* Available data:
* * * *
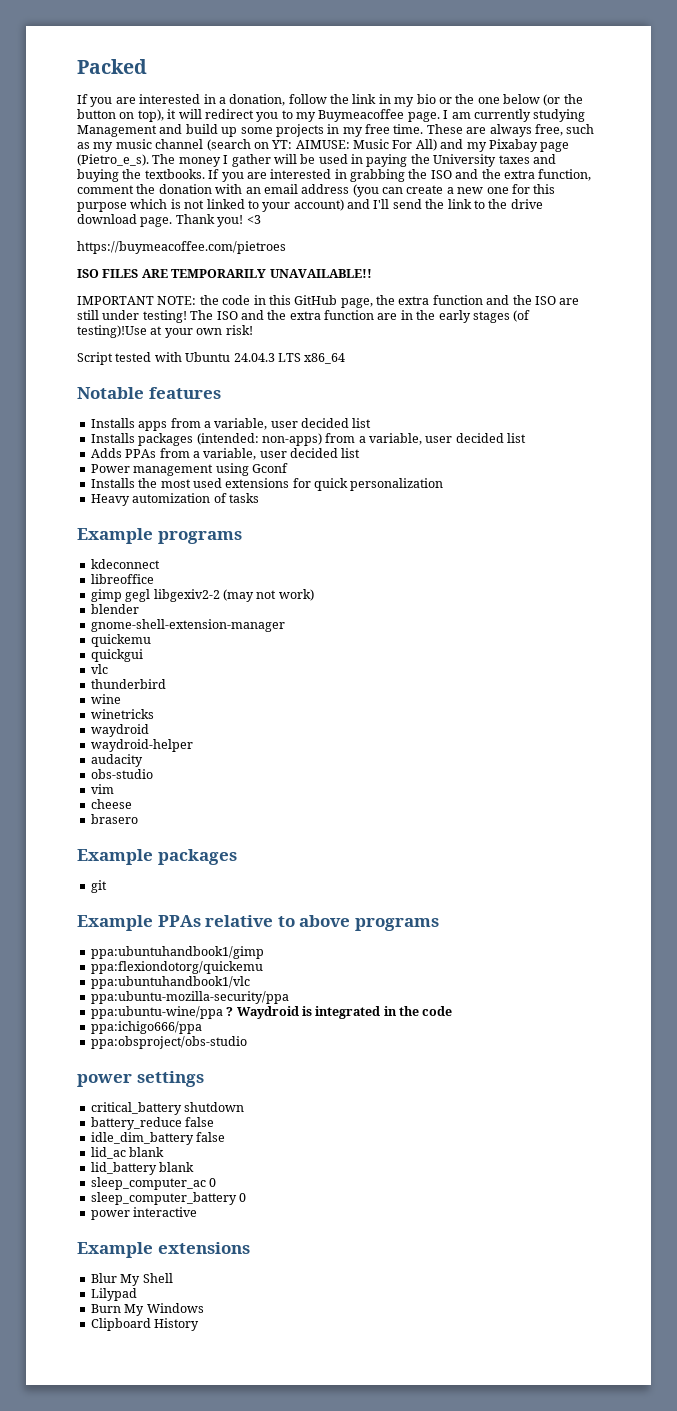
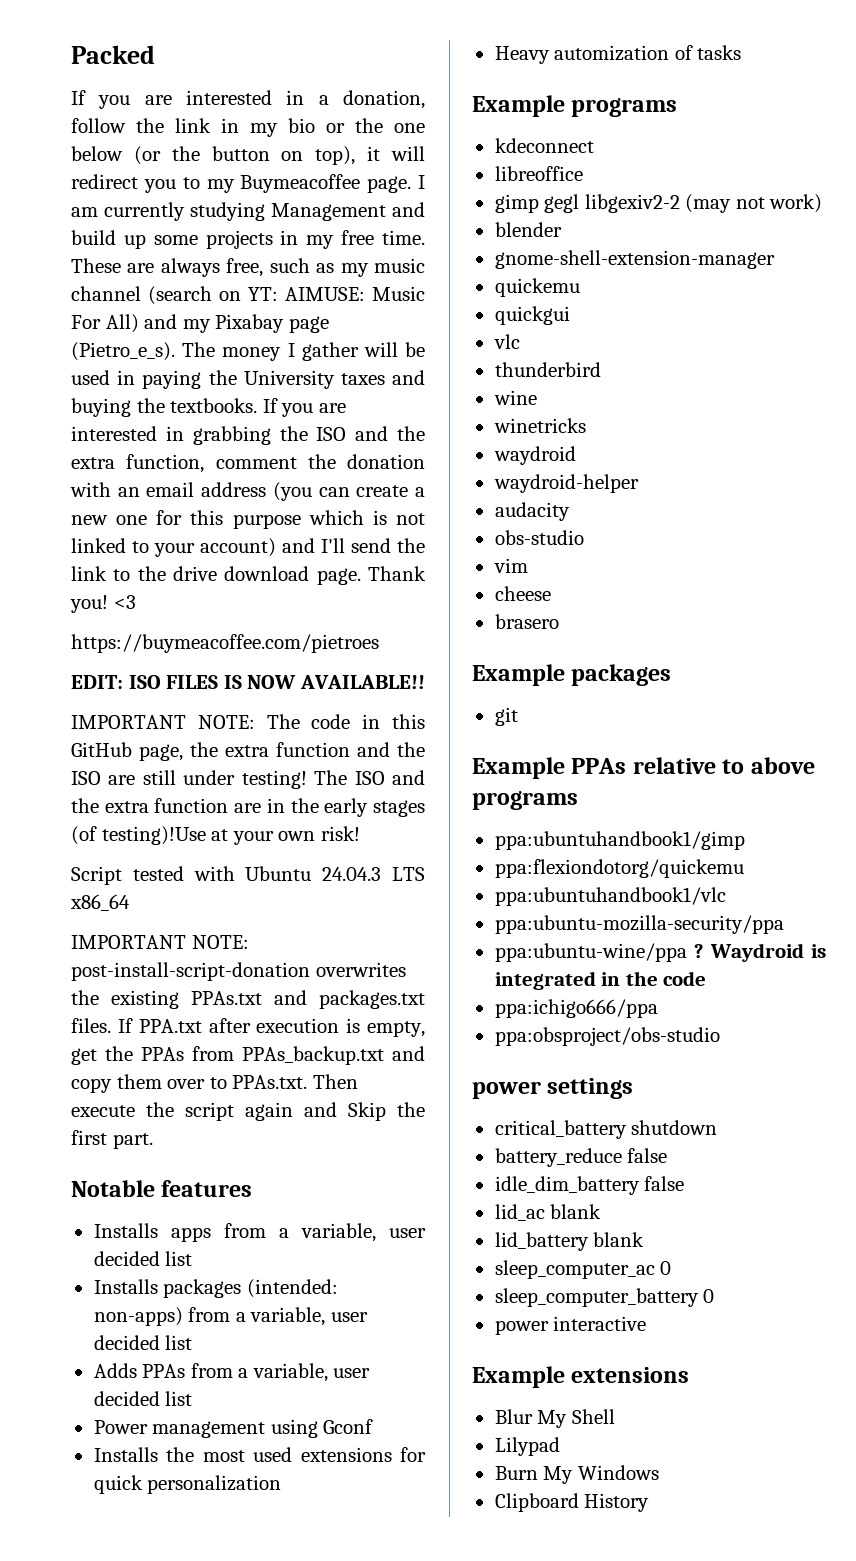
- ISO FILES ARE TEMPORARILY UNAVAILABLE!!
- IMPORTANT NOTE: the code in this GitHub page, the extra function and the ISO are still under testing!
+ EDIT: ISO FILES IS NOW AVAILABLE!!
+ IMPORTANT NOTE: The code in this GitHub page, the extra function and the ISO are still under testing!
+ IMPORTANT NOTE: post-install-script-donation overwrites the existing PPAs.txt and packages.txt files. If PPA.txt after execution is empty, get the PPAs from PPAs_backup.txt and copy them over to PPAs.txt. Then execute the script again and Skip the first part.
* * * *
* Problem to solve: Go through the entries above and count the lines containing the word "page"; give only that count.

* Reply to the exercise: 2